Entering the area where his mother lay, Amanda by her side, he breathed a sigh of relief. Pulling up a short-legged stool, he sat down next to her and Amanda. “How does she fare this morning, Amanda?” He spotted Mrs. Sharpe across the room. “I checked on Lady Madeline. Thank you. Now, I need your help.”
She nodded. “What can I do?”
“Do you know where the patient records can be found?”

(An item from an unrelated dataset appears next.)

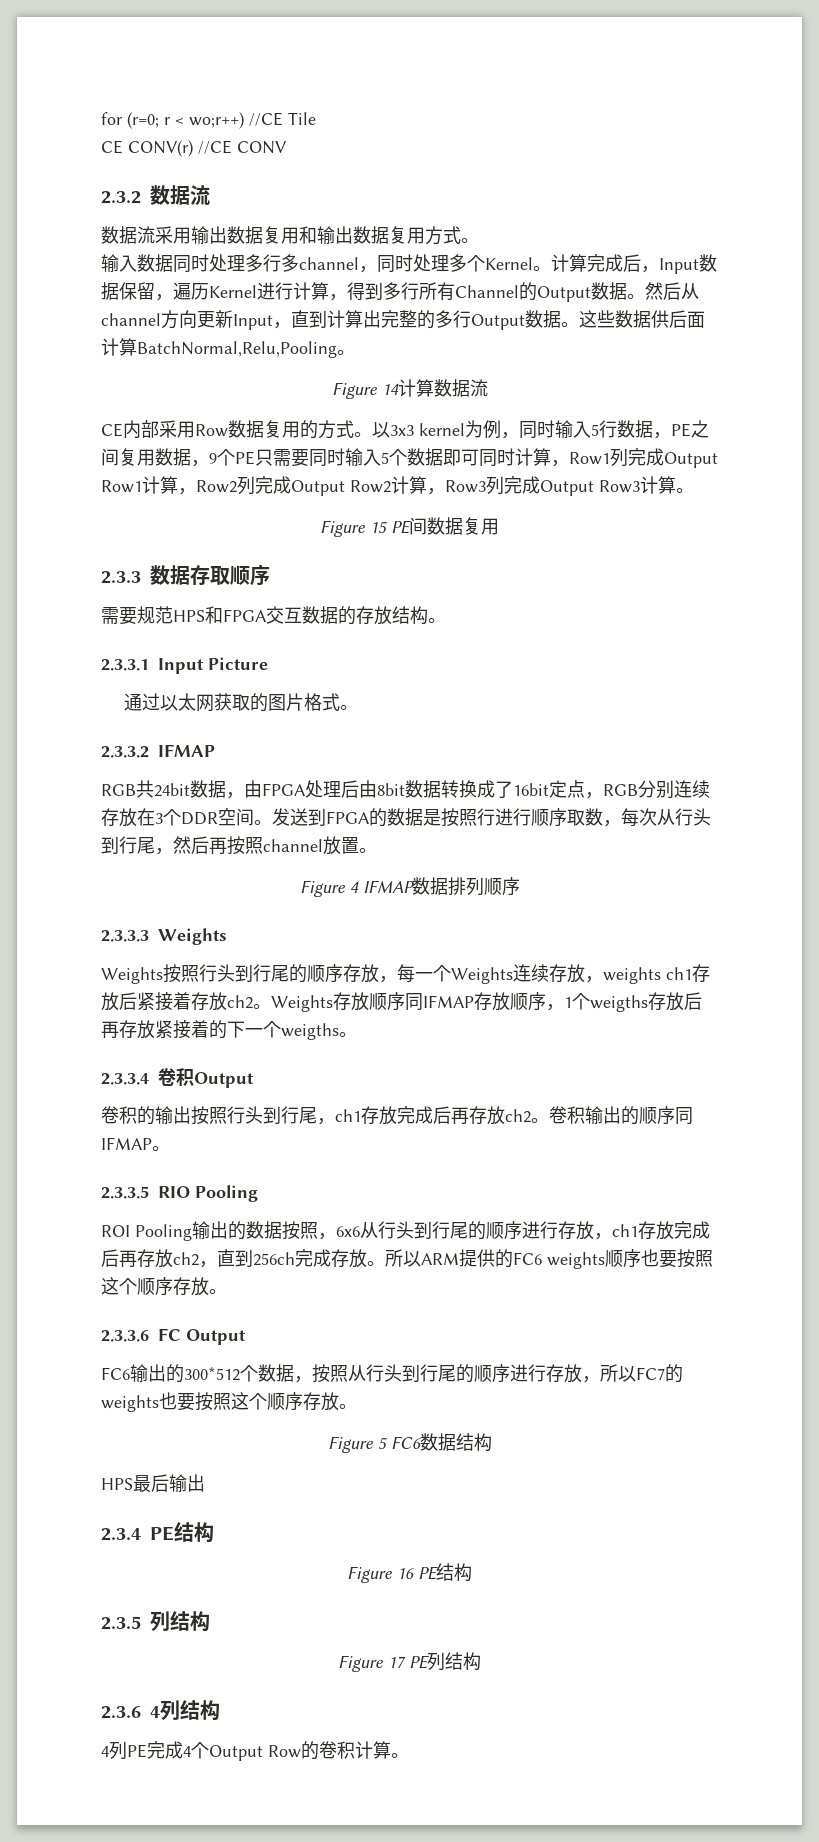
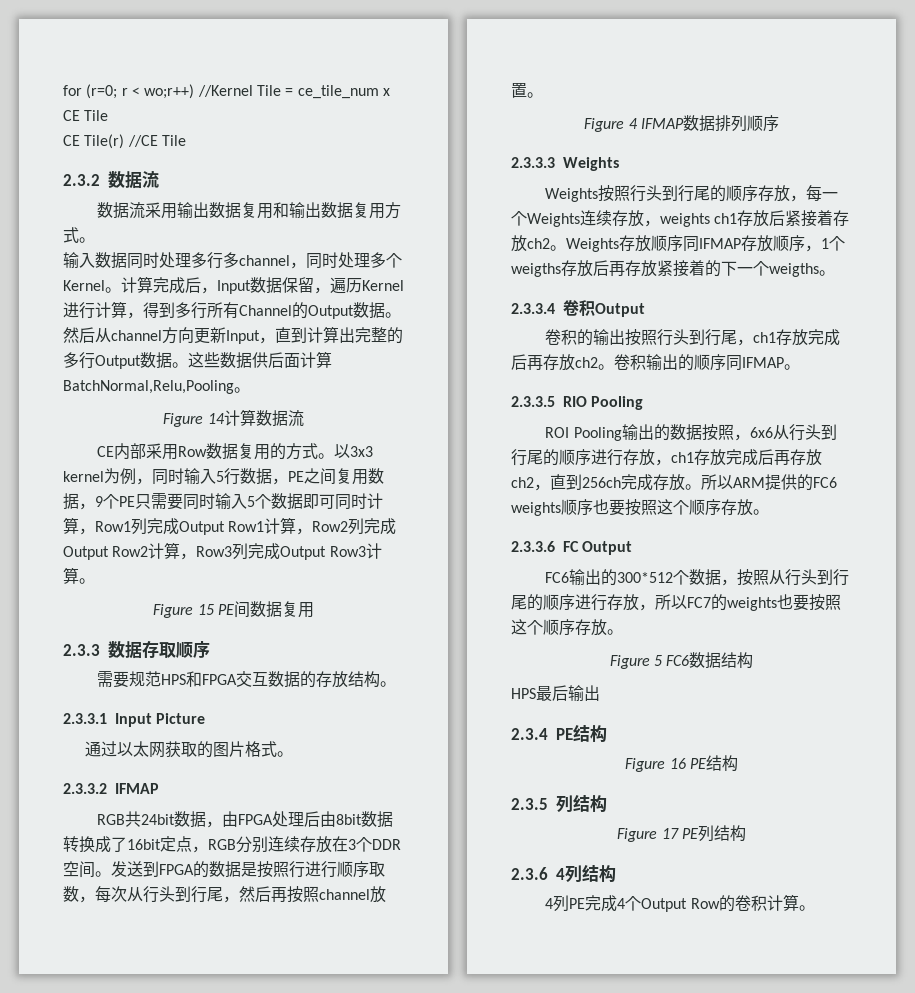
- for (r=0; r < wo;r++) //CE Tile
+ for (r=0; r < wo;r++) //Kernel Tile = ce_tile_num x CE Tile
- CE CONV(r) //CE CONV
+ CE Tile(r) //CE Tile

“They are kept in Mr. Sullivan’s office. What you are thinking is very dangerous. He guards those records well, but I know just who can get them for you.”
“Good. Let me know when I can see them.”
“As soon as possible.” She left to seek the assistance she needed.
Devlin turned his attention to Amanda and his mother. “How is she?”
Amanda smiled tentatively. “The same.” She wiped his mother’s spotted face with a dampened cloth.
Devlin felt his mother’s cheeks and neck. “She
’s still fevered but is a bit improved. Her breathing is not good, though. Amanda, see if you can find another pillow to put under her head. It will make her breathing easier.”
Amanda nodded and rose from the floor to search for a pillow. Devlin watched her walk away, her dirty skirt brushing the floor. He wondered again why she’d killed her father.
His mother groaned.
“I’m here, Mother. It’s your son, Devlin. How are you feeling?” He gave her hand a gentle squeeze. “Can you hear me?”
She weakly squeezed his hand and tried to speak. Her tongue licked over her cracked lips. “Thirsty.”
“I’ll get you some water.” He walked over to the bucket of water that sat on a small wooden table in the corner of the room. Picking up the well-worn ladle, he poured water into one of the cups, smelled it, and then tasted it. He detected no odor or other sign of impurity.
Devlin squatted next to his mother and put an arm under her shoulders to support her neck. “Sip slowly.” Devlin watched her struggle to drink. He didn’t think it possible for her to survive. Death now claimed nearby patients, and still she clung to life. Maybe Madeline was right. Maybe she would fight the disease if she knew she had something to look forward to.
“Devlin,” his mother whispered. “You are real. I thought you were a vision.” She explored her son’s face. “How?” The wretched coughing overtook her.
“Drink some more water. You don’t have to talk.” Devlin struggled with the warring emotions that battled within him. His father’s face kept flashing before him. How could the man betray them in such a cruel way?
Elethea recovered with difficulty from the coughing spell. “How did you get here?” She reached up and touched his face with her pox-covered hand. “How did you find me?”
He gave her the simplest answer he could. “I have been studying medicine and was summoned here to help with the smallpox epidemic. I had no idea you were here. What happened the day you were committed, Mother? Do you remember?”